(Records for this exercise begins)
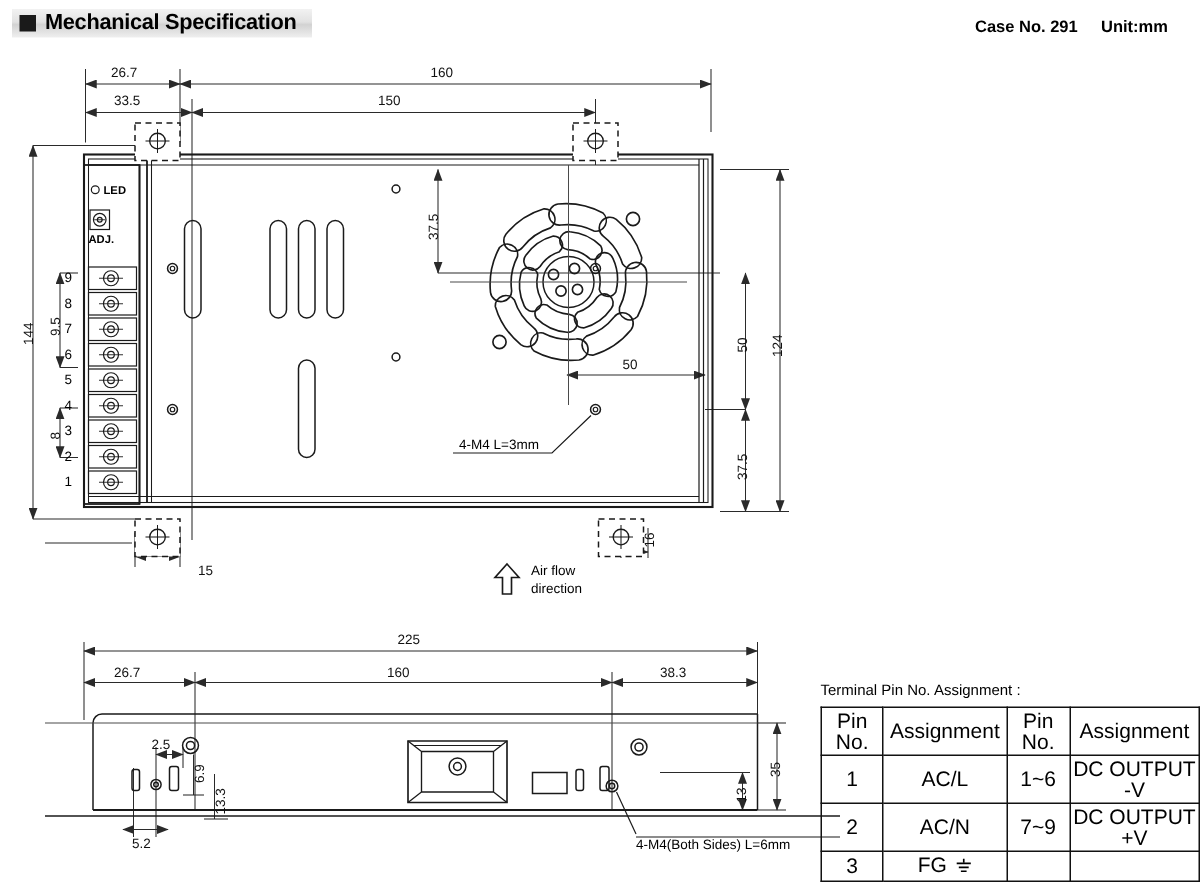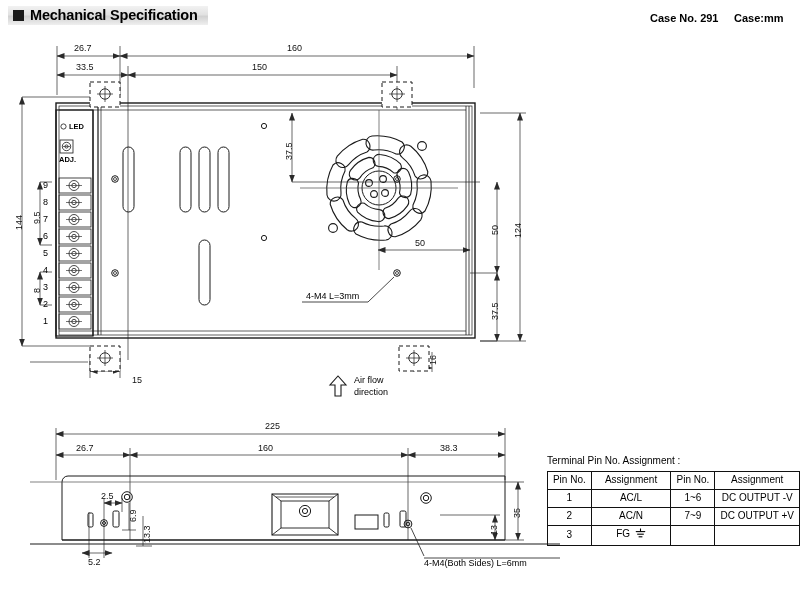--- a/index.html
+++ b/index.html
@@ -23,40 +23,40 @@
   .dim{position:absolute;font-size:9px;color:#111;white-space:nowrap;
        font-family:"Liberation Sans","DejaVu Sans",sans-serif;}
   .dim.v{transform-origin:0 0;}
   .note{position:absolute;font-size:9px;white-space:nowrap;}
   .lbl-small{position:absolute;font-size:7.5px;font-weight:bold;white-space:nowrap;}
   .pinno{position:absolute;font-size:9px;white-space:nowrap;}
 
   
   .tbl-cap{position:absolute;left:547px;top:455px;font-size:10px;white-space:nowrap;}
   table.pin{position:absolute;left:547px;top:471px;border-collapse:collapse;
-            font-size:10px;}
+            font-size:14px;}
   table.pin td{border:1px solid #111;text-align:center;padding:1px 0 2px 0;
                height:14px;line-height:14px;}
   table.pin td.c1{width:50px;}
   table.pin td.c2{width:86px;}
   table.pin td.c3{width:50px;}
   table.pin td.c4{width:92px;}
   table.pin tr.head td{font-weight:normal;}
   .gnd-sym{display:inline-block;vertical-align:-2px;margin-left:2px;}
 </style>
 </head>
 <body>
 
 <div id="root">
 
   <div class="hdr-band"></div>
   <div class="hdr-sq"></div>
   <div class="hdr-txt">Mechanical Specification</div>
   <div class="case-no">Case No. 291</div>
-  <div class="unit">Case:mm</div>
+  <div class="unit">Unit:mm</div>
 
   <svg id="drawing" viewBox="0 0 800 594" xmlns="http://www.w3.org/2000/svg">
     <defs>
       <marker id="ar" markerWidth="8" markerHeight="6" refX="7.5" refY="3" orient="auto" markerUnits="userSpaceOnUse">
         <path d="M0,0 L8,3 L0,6 z" fill="#2a2a2a"></path>
       </marker>
       <marker id="arS" markerWidth="8" markerHeight="6" refX="0.5" refY="3" orient="auto" markerUnits="userSpaceOnUse">
         <path d="M8,0 L0,3 L8,6 z" fill="#2a2a2a"></path>
       </marker>
       <g id="screwhole">

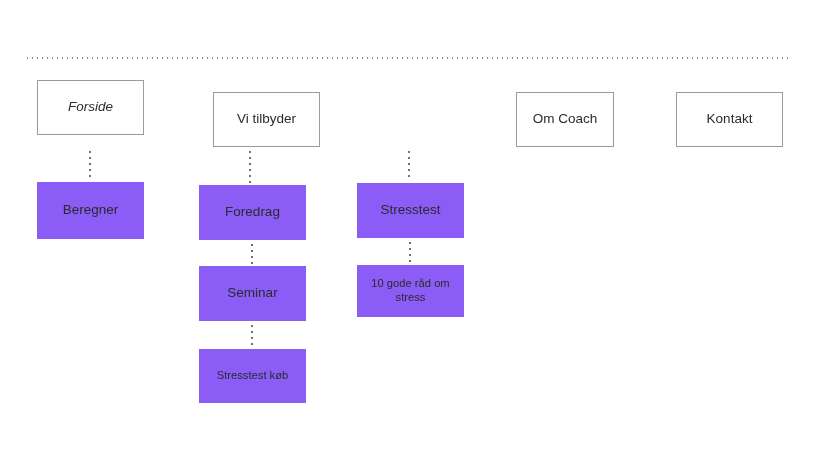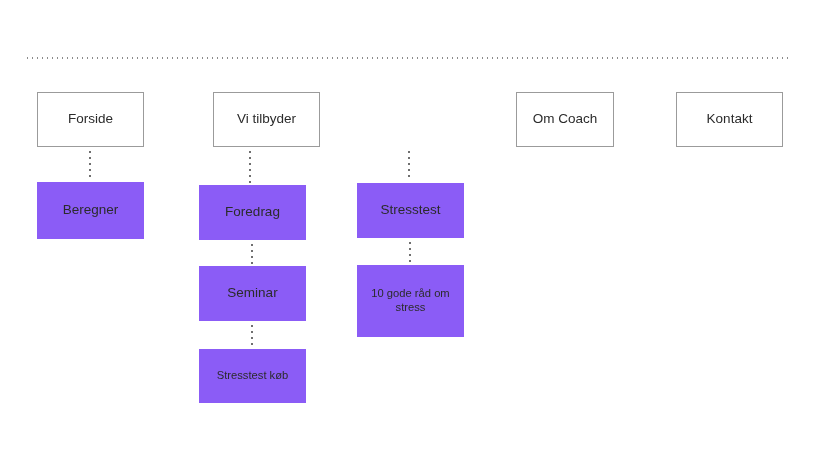--- a/index.html
+++ b/index.html
@@ -67,21 +67,21 @@
     background-position: 0 0;
   }
 </style>
 </head>
 <body>
 
 <div id="canvas">
 
   <div class="top-rule"></div>
 
-  <div class="node white" style="left:37px; top:92px; width:107px; height:55px;">
+  <div class="node white" style="left:37px; top:80px; width:107px; height:55px;font-style:italic;">
     <span>Forside</span>
   </div>
   <div class="conn" style="left:89px; top:149px; height:31px;"></div>
   <div class="node orange" style="left:37px; top:182px; width:107px; height:57px;">
     <span>Beregner</span>
   </div>
 
   <div class="node white" style="left:197px; top:92px; width:107px; height:55px;margin-left:16px;">
     <span>Vi tilbyder</span>
   </div>
@@ -96,21 +96,21 @@
   <div class="conn" style="left:251px; top:323px; height:23px;"></div>
   <div class="node orange small" style="left:199px; top:349px; width:107px; height:54px;">
     <span>Stresstest køb</span>
   </div>
 
   <div class="conn" style="left:408px; top:149px; height:32px;"></div>
   <div class="node orange" style="left:357px; top:183px; width:107px; height:55px;">
     <span>Stresstest</span>
   </div>
   <div class="conn" style="left:409px; top:240px; height:23px;"></div>
-  <div class="node orange small" style="left:357px; top:265px; width:107px; height:72px;">
+  <div class="node orange small" style="left:357px; top:265px; width:107px; height:52px;">
     <span>10 gode råd om stress</span>
   </div>
 
   <div class="node white" style="left:516px; top:92px; width:98px; height:55px;">
     <span>Om Coach</span>
   </div>
 
   <div class="node white" style="left:676px; top:92px; width:107px; height:55px;">
     <span>Kontakt</span>
   </div>

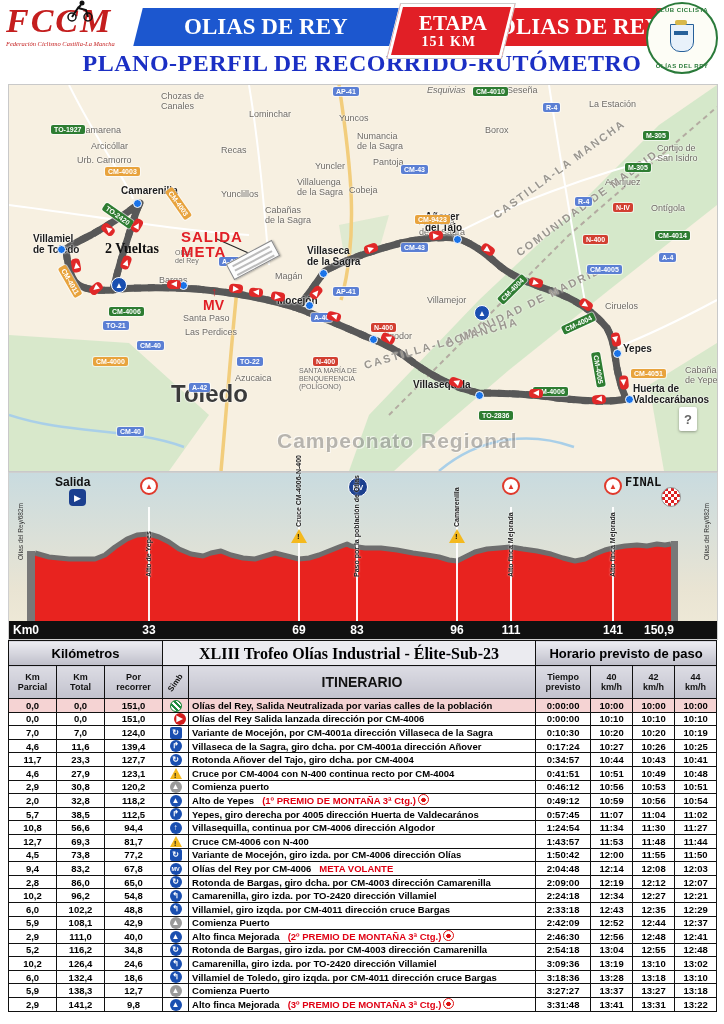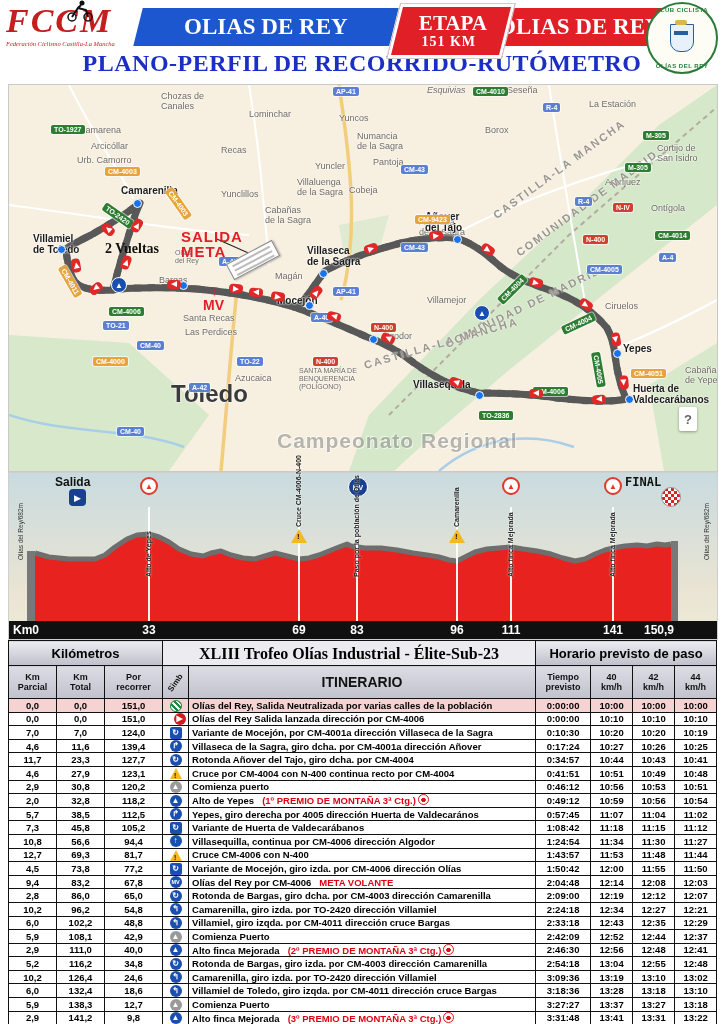--- a/index.html
+++ b/index.html
@@ -172,21 +172,21 @@
         <div class="mlbl" style="left: 410px; top: 110px; margin-top: 22px;">Alameda
 de la Sagra</div>
         <div class="mlbl" style="left: 82px; top: 56px;">Arcicóllar</div>
         <div class="mlbl" style="left: 68px; top: 70px;">Urb. Camorro</div>
         <div class="mlbl" style="left: 266px; top: 186px;">Magán</div>
         <div class="mlbl" style="left: 418px; top: 210px;">Villamejor</div>
         <div class="mlbl" style="left: 596px; top: 216px;">Ciruelos</div>
         <div class="mlbl" style="left: 676px; top: 280px;">Cabañas
 de Yepes</div>
         <div class="mlbl" style="left: 226px; top: 288px;">Azucaica</div>
-        <div class="mlbl" style="left: 174px; top: 228px;">Santa Recas</div>
+        <div class="mlbl" style="left: 174px; top: 228px;">Santa Paso</div>
         <div class="mlbl" style="left: 176px; top: 242px;">Las Perdices</div>
         <div class="mlbl s" style="left: 290px; top: 282px;">SANTA MARÍA DE
 BENQUERENCIA
 (POLÍGONO)</div>
         <div class="mlbl" style="left: 162px; top: 296px; font-size: 24px; font-weight: 600; color: rgb(58, 58, 58); line-height: 26px;">Toledo</div>
         <div class="mlbl s" style="left: 166px; top: 164px;">Olías
 del Rey</div>
         <div class="mlbl b" style="left: 112px; top: 100px;">Camarenilla</div>
         <div class="mdot" style="left: 124px; top: 114px;"></div>
         <div class="mlbl b" style="left: 24px; top: 148px;">Villamiel
@@ -478,31 +478,20 @@
             <td>38,5</td>
             <td>112,5</td>
             <td><span class="tico ">↱</span></td>
             <td class="it"><span>Yepes, giro derecha por 4005 dirección Huerta de Valdecarános</span></td>
             <td>0:57:45</td>
             <td>11:07</td>
             <td>11:04</td>
             <td>11:02</td>
           </tr>
           <tr>
-            <td>7,3</td>
-            <td>45,8</td>
-            <td>105,2</td>
-            <td><span class="tico sq">↻</span></td>
-            <td class="it"><span>Variante de Huerta de Valdecarábanos</span></td>
-            <td>1:08:42</td>
-            <td>11:18</td>
-            <td>11:15</td>
-            <td>11:12</td>
-          </tr>
-          <tr>
             <td>10,8</td>
             <td>56,6</td>
             <td>94,4</td>
             <td><span class="tico ">↑</span></td>
             <td class="it"><span>Villasequilla, continua por CM-4006 dirección Algodor</span></td>
             <td>1:24:54</td>
             <td>11:34</td>
             <td>11:30</td>
             <td>11:27</td>
           </tr>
(Records for this exercise ends)
#### What you should do:
Your copy of the data should match it exactly, apart from the images, which are omitted.

#### Solution to this problem:
--- a/index.html
+++ b/index.html
@@ -23,40 +23,40 @@
   .dim{position:absolute;font-size:9px;color:#111;white-space:nowrap;
        font-family:"Liberation Sans","DejaVu Sans",sans-serif;}
   .dim.v{transform-origin:0 0;}
   .note{position:absolute;font-size:9px;white-space:nowrap;}
   .lbl-small{position:absolute;font-size:7.5px;font-weight:bold;white-space:nowrap;}
   .pinno{position:absolute;font-size:9px;white-space:nowrap;}
 
   
   .tbl-cap{position:absolute;left:547px;top:455px;font-size:10px;white-space:nowrap;}
   table.pin{position:absolute;left:547px;top:471px;border-collapse:collapse;
-            font-size:10px;}
+            font-size:14px;}
   table.pin td{border:1px solid #111;text-align:center;padding:1px 0 2px 0;
                height:14px;line-height:14px;}
   table.pin td.c1{width:50px;}
   table.pin td.c2{width:86px;}
   table.pin td.c3{width:50px;}
   table.pin td.c4{width:92px;}
   table.pin tr.head td{font-weight:normal;}
   .gnd-sym{display:inline-block;vertical-align:-2px;margin-left:2px;}
 </style>
 </head>
 <body>
 
 <div id="root">
 
   <div class="hdr-band"></div>
   <div class="hdr-sq"></div>
   <div class="hdr-txt">Mechanical Specification</div>
   <div class="case-no">Case No. 291</div>
-  <div class="unit">Case:mm</div>
+  <div class="unit">Unit:mm</div>
 
   <svg id="drawing" viewBox="0 0 800 594" xmlns="http://www.w3.org/2000/svg">
     <defs>
       <marker id="ar" markerWidth="8" markerHeight="6" refX="7.5" refY="3" orient="auto" markerUnits="userSpaceOnUse">
         <path d="M0,0 L8,3 L0,6 z" fill="#2a2a2a"></path>
       </marker>
       <marker id="arS" markerWidth="8" markerHeight="6" refX="0.5" refY="3" orient="auto" markerUnits="userSpaceOnUse">
         <path d="M8,0 L0,3 L8,6 z" fill="#2a2a2a"></path>
       </marker>
       <g id="screwhole">

--- a/index.html
+++ b/index.html
@@ -67,21 +67,21 @@
     background-position: 0 0;
   }
 </style>
 </head>
 <body>
 
 <div id="canvas">
 
   <div class="top-rule"></div>
 
-  <div class="node white" style="left:37px; top:92px; width:107px; height:55px;">
+  <div class="node white" style="left:37px; top:80px; width:107px; height:55px;font-style:italic;">
     <span>Forside</span>
   </div>
   <div class="conn" style="left:89px; top:149px; height:31px;"></div>
   <div class="node orange" style="left:37px; top:182px; width:107px; height:57px;">
     <span>Beregner</span>
   </div>
 
   <div class="node white" style="left:197px; top:92px; width:107px; height:55px;margin-left:16px;">
     <span>Vi tilbyder</span>
   </div>
@@ -96,21 +96,21 @@
   <div class="conn" style="left:251px; top:323px; height:23px;"></div>
   <div class="node orange small" style="left:199px; top:349px; width:107px; height:54px;">
     <span>Stresstest køb</span>
   </div>
 
   <div class="conn" style="left:408px; top:149px; height:32px;"></div>
   <div class="node orange" style="left:357px; top:183px; width:107px; height:55px;">
     <span>Stresstest</span>
   </div>
   <div class="conn" style="left:409px; top:240px; height:23px;"></div>
-  <div class="node orange small" style="left:357px; top:265px; width:107px; height:72px;">
+  <div class="node orange small" style="left:357px; top:265px; width:107px; height:52px;">
     <span>10 gode råd om stress</span>
   </div>
 
   <div class="node white" style="left:516px; top:92px; width:98px; height:55px;">
     <span>Om Coach</span>
   </div>
 
   <div class="node white" style="left:676px; top:92px; width:107px; height:55px;">
     <span>Kontakt</span>
   </div>

--- a/index.html
+++ b/index.html
@@ -172,21 +172,21 @@
         <div class="mlbl" style="left: 410px; top: 110px; margin-top: 22px;">Alameda
 de la Sagra</div>
         <div class="mlbl" style="left: 82px; top: 56px;">Arcicóllar</div>
         <div class="mlbl" style="left: 68px; top: 70px;">Urb. Camorro</div>
         <div class="mlbl" style="left: 266px; top: 186px;">Magán</div>
         <div class="mlbl" style="left: 418px; top: 210px;">Villamejor</div>
         <div class="mlbl" style="left: 596px; top: 216px;">Ciruelos</div>
         <div class="mlbl" style="left: 676px; top: 280px;">Cabañas
 de Yepes</div>
         <div class="mlbl" style="left: 226px; top: 288px;">Azucaica</div>
-        <div class="mlbl" style="left: 174px; top: 228px;">Santa Recas</div>
+        <div class="mlbl" style="left: 174px; top: 228px;">Santa Paso</div>
         <div class="mlbl" style="left: 176px; top: 242px;">Las Perdices</div>
         <div class="mlbl s" style="left: 290px; top: 282px;">SANTA MARÍA DE
 BENQUERENCIA
 (POLÍGONO)</div>
         <div class="mlbl" style="left: 162px; top: 296px; font-size: 24px; font-weight: 600; color: rgb(58, 58, 58); line-height: 26px;">Toledo</div>
         <div class="mlbl s" style="left: 166px; top: 164px;">Olías
 del Rey</div>
         <div class="mlbl b" style="left: 112px; top: 100px;">Camarenilla</div>
         <div class="mdot" style="left: 124px; top: 114px;"></div>
         <div class="mlbl b" style="left: 24px; top: 148px;">Villamiel
@@ -478,31 +478,20 @@
             <td>38,5</td>
             <td>112,5</td>
             <td><span class="tico ">↱</span></td>
             <td class="it"><span>Yepes, giro derecha por 4005 dirección Huerta de Valdecarános</span></td>
             <td>0:57:45</td>
             <td>11:07</td>
             <td>11:04</td>
             <td>11:02</td>
           </tr>
           <tr>
-            <td>7,3</td>
-            <td>45,8</td>
-            <td>105,2</td>
-            <td><span class="tico sq">↻</span></td>
-            <td class="it"><span>Variante de Huerta de Valdecarábanos</span></td>
-            <td>1:08:42</td>
-            <td>11:18</td>
-            <td>11:15</td>
-            <td>11:12</td>
-          </tr>
-          <tr>
             <td>10,8</td>
             <td>56,6</td>
             <td>94,4</td>
             <td><span class="tico ">↑</span></td>
             <td class="it"><span>Villasequilla, continua por CM-4006 dirección Algodor</span></td>
             <td>1:24:54</td>
             <td>11:34</td>
             <td>11:30</td>
             <td>11:27</td>
           </tr>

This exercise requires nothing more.